In a quest for better pay and conditions, the organisers - led by the Australian Long Distance Owners' and Drivers' Association, a national alliance of truck drivers, and two transport tycoons - hope Australia's truckies will kill their engines for two weeks from July 28.
One of the transport company owners, Peter Schuback of Queensland's Hervey Bay, said low pay, poor highways, insufficient stopping bays and inflexible driving-time regulations had made the industry unsustainable.
He said the stoppage would show the public what would happen if the industry were to collapse.
"On day three of the stoppage shops will run out of food, on day four service stations will run out of petrol, on day five we will run out of [drinkable] water ... and on day 10 industry will shut down because there will be no power," Mr Schuback said.
"We expect 80 per cent of the transport industry to take a holiday. "A lot of transport companies have been threatening their staff that they will sack them if they do it, but the truckies know that there aren't a lot of them around, so who are they going to replace them with?"
Mr Schuback said there were not enough truck stopping bays and few had adequate toilet facilities.
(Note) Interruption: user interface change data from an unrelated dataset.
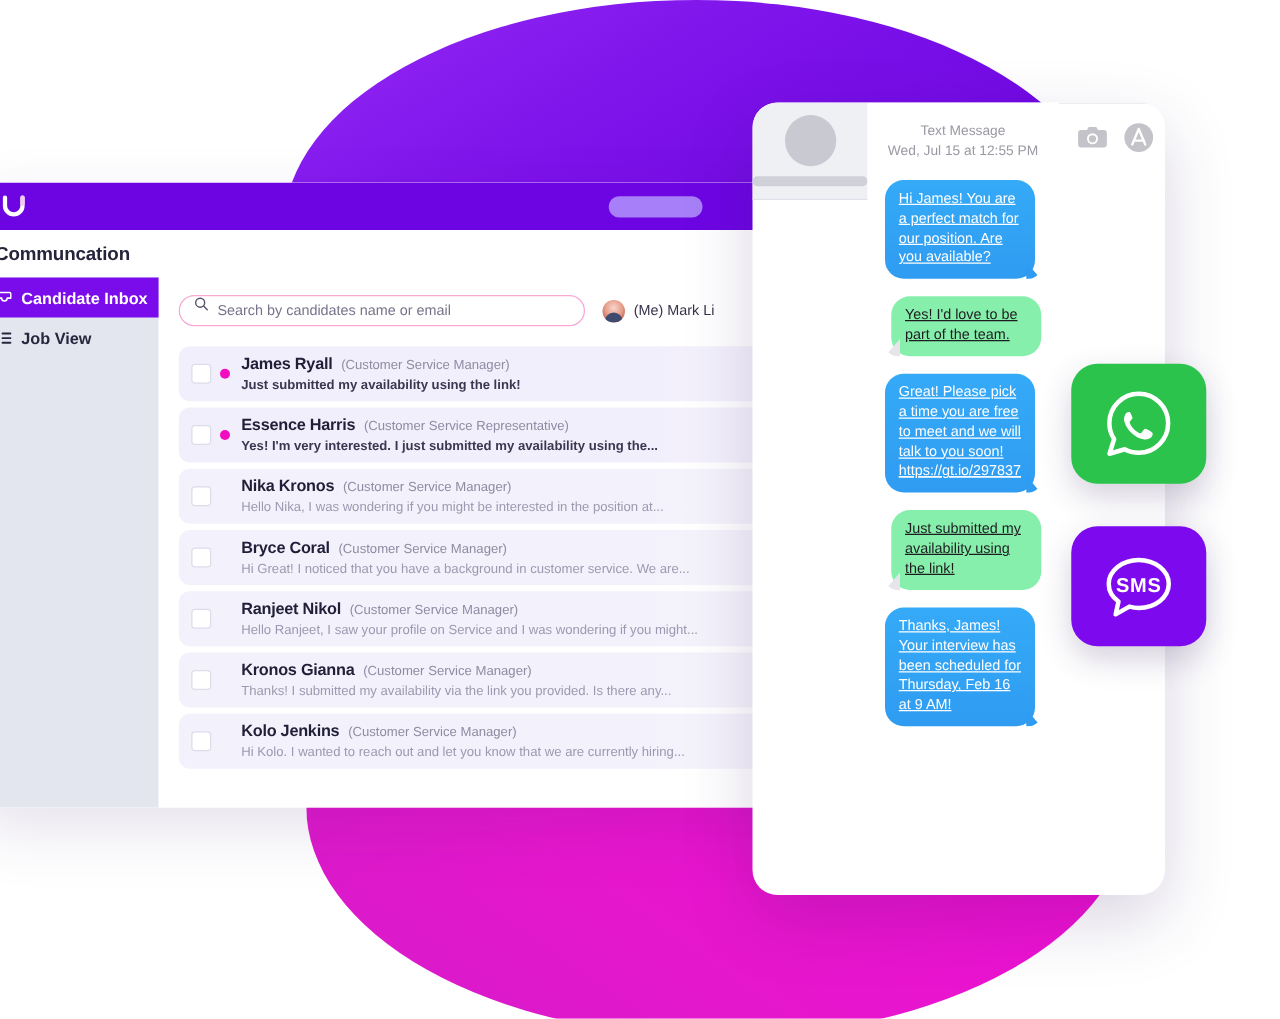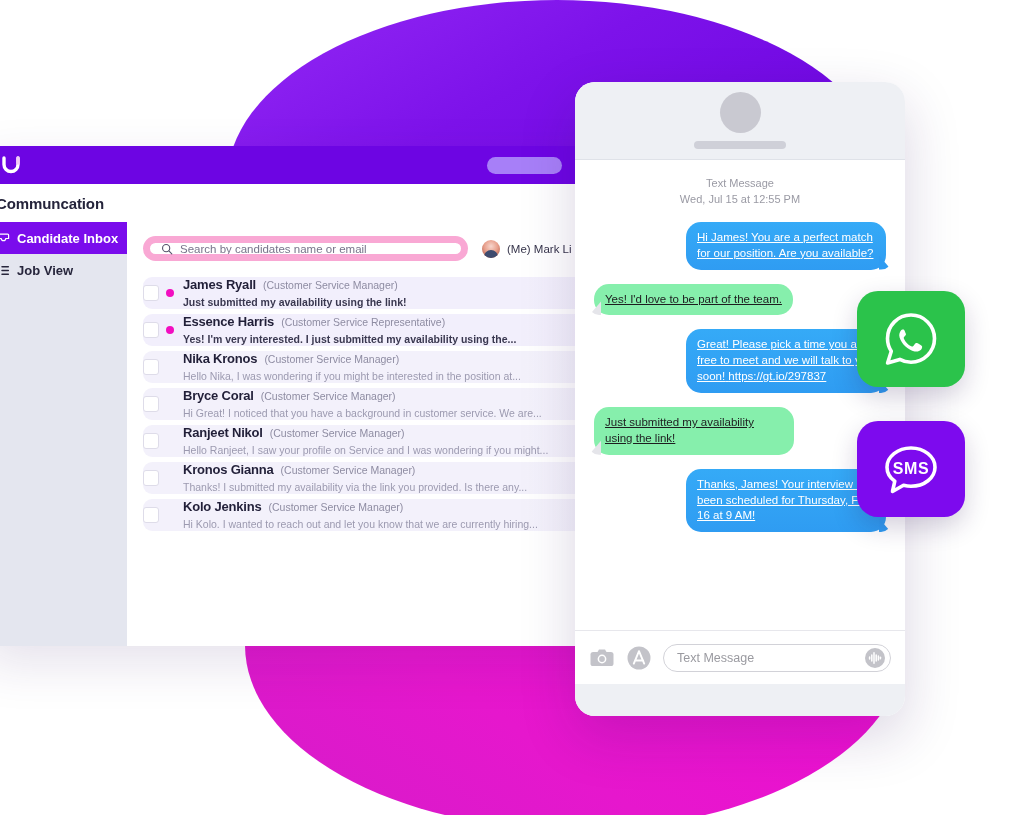"Text Message" .phone { flex-direction: column -> row; left: 575px -> 602px }
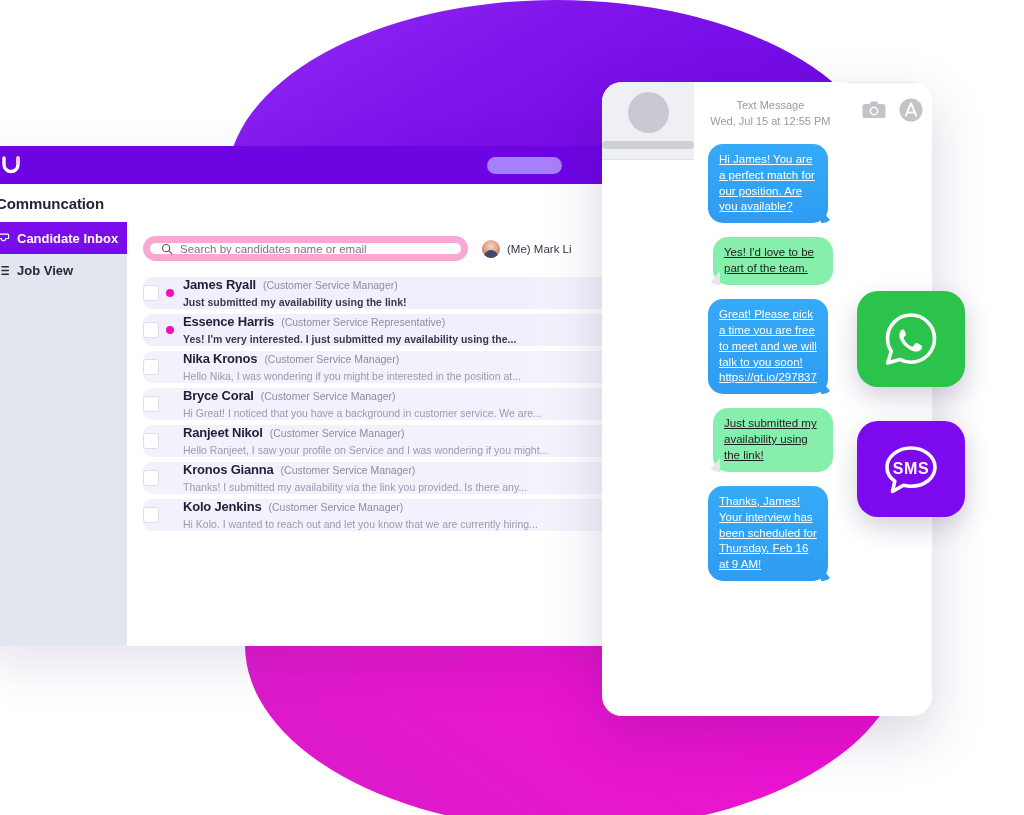"Search by candidates name or" .search-box { border: 7px solid #f9a8d4 -> 1px solid #f9a8d4 }
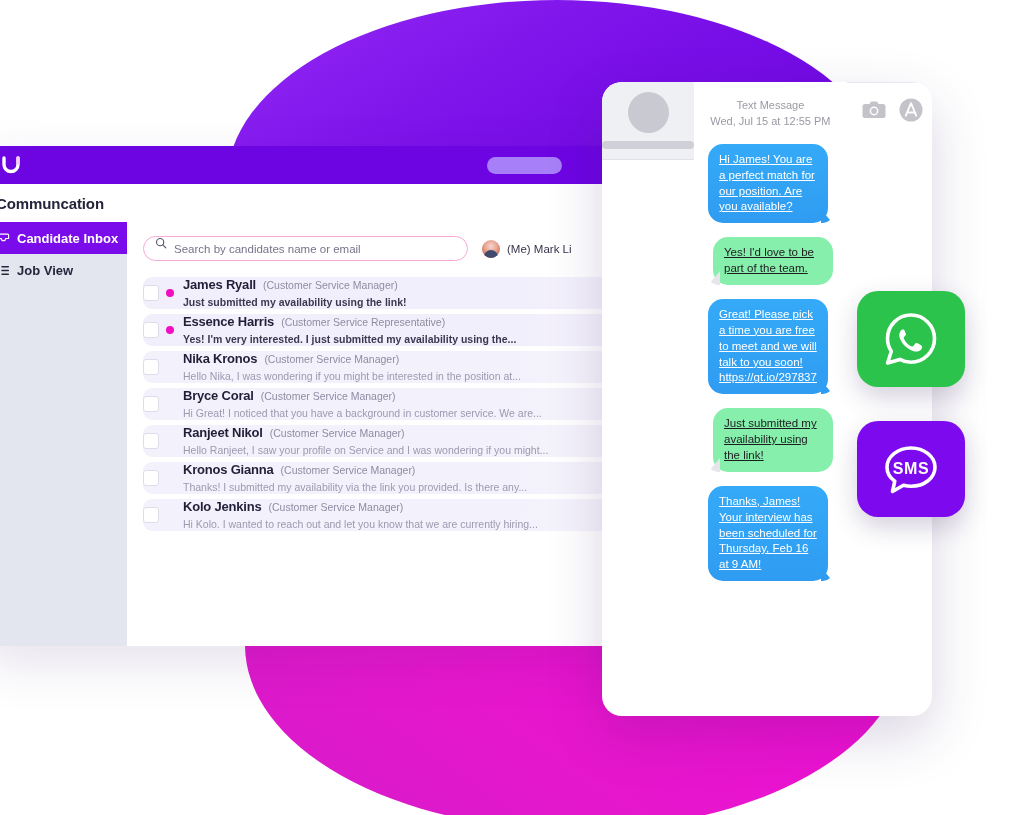"James Ryall" .row { height: 32px -> 44px; padding-left: none -> 10px }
If a bay was already full, and a truckie had to drive on to another after their maximum allowed travel time, in Queensland they could be fined $1500 plus $100 for each additional 15 minutes driving time, and receive six demerit points.
For many drivers, their costs outstripped their pay, he said.
"If you drive an average of about 220,000 kilometres a year, it costs $2.36 a kilometre," he said.
"That takes into account all costs of running that vehicle. However, we have drivers getting as little as $1.35 a kilometre and they are going broke rapidly. We are asking the Government for a minimum rate that will make the industry sustainable."
Stoppage organisers have circulated text messages among the country's 100,000 drivers to spread their message.
However, the protest does not have union backing.
Transport Workers Union Queensland branch secretary Hughie Williams said the union was already lobbying the Government to introduce a scheme to automatically compensate truckies for their costs.
Deputy Prime Minister and Minister for Employment and Workplace Relations Julia Gillard said the Government was willing to investigate pay rates in the transport industry and consider specific measures to assist truck drivers.
"The Government recognises that there are serious concerns about conditions in the road transport industry," she said in a statement.